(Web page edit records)

------------------------

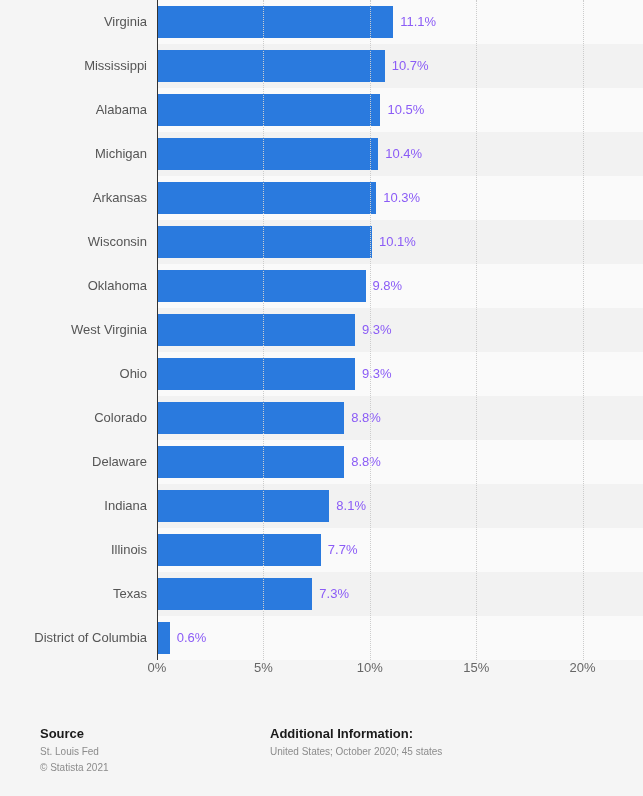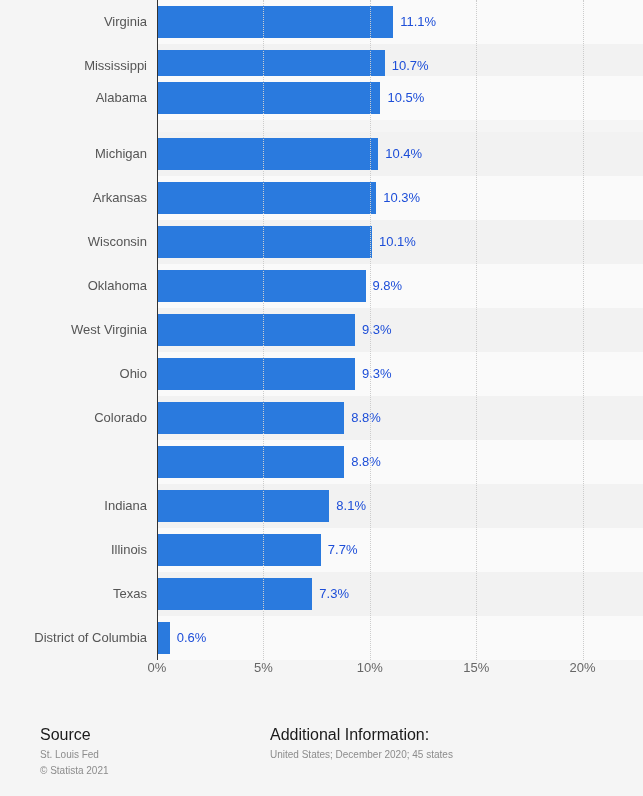"11.1%" .bar-value { color: #1d4ed8 -> #8b5cf6 }
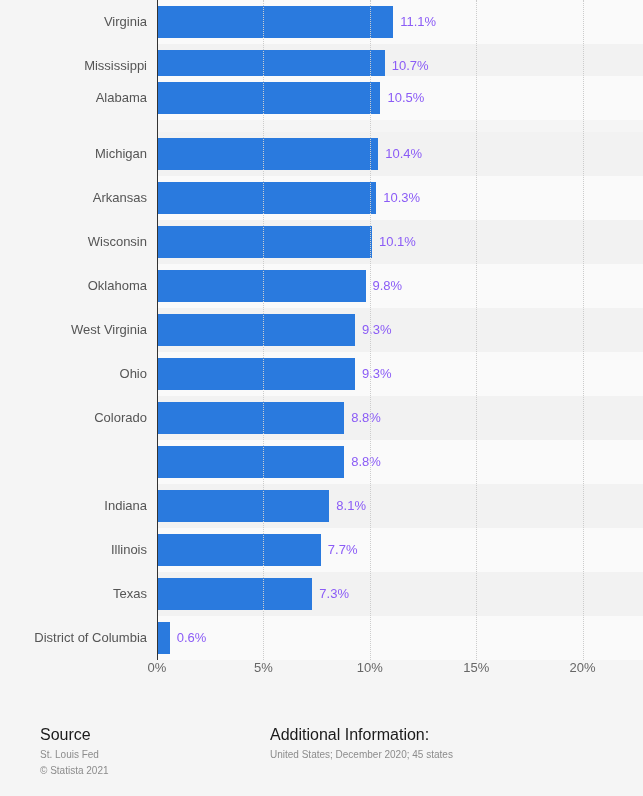"Alabama" div.row { top: 76px -> 88px }
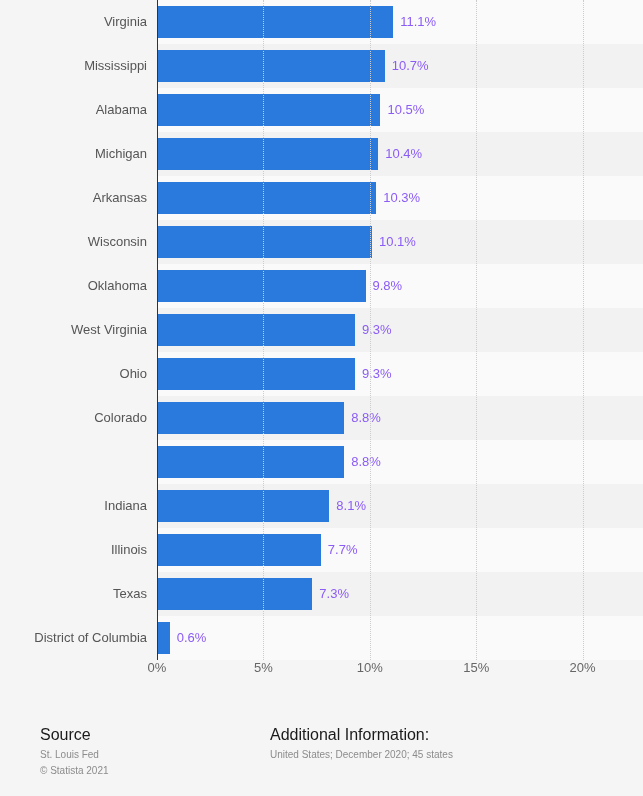"Delaware" div.row-label { html: none -> <div>Delaware</div> }
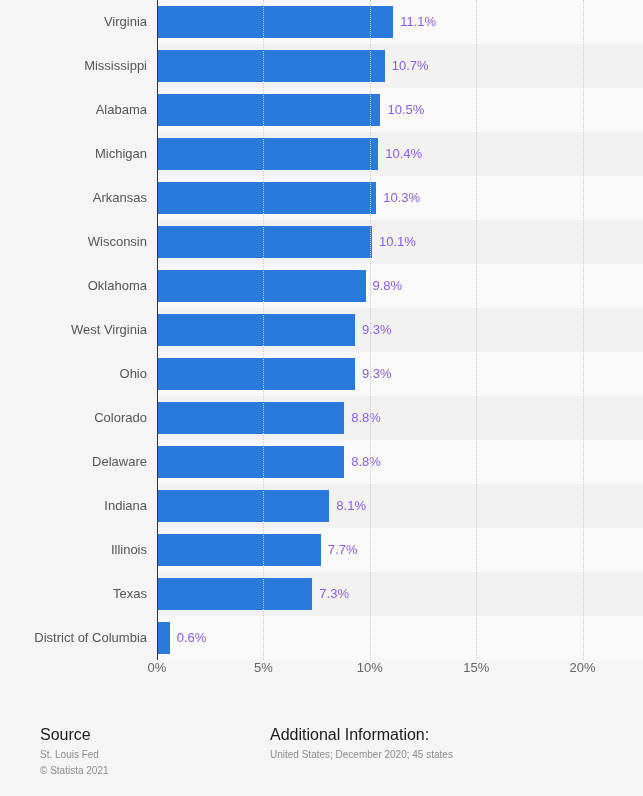"Source" .footer-head { font-size: 16px -> 13px; font-weight: normal -> bold }
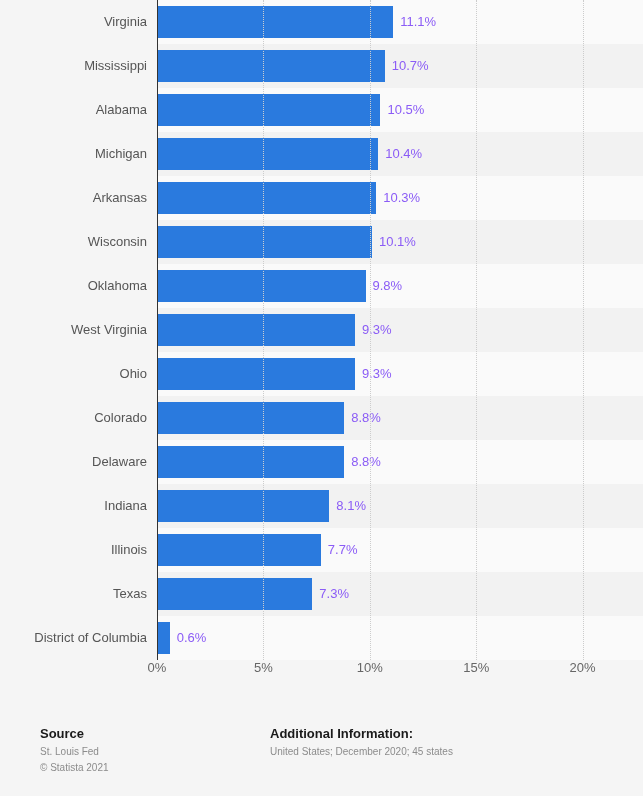"United States; December 2020; 45" div.footer-line { text: December -> October }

------------------------

#### Action item:
When you copy the records above, keep every word exact but leave out the pictures.

#### Task output:
"11.1%" .bar-value { color: #1d4ed8 -> #8b5cf6 }
"Alabama" div.row { top: 76px -> 88px }
"Delaware" div.row-label { html: none -> <div>Delaware</div> }
"Source" .footer-head { font-size: 16px -> 13px; font-weight: normal -> bold }
"United States; December 2020; 45" div.footer-line { text: December -> October }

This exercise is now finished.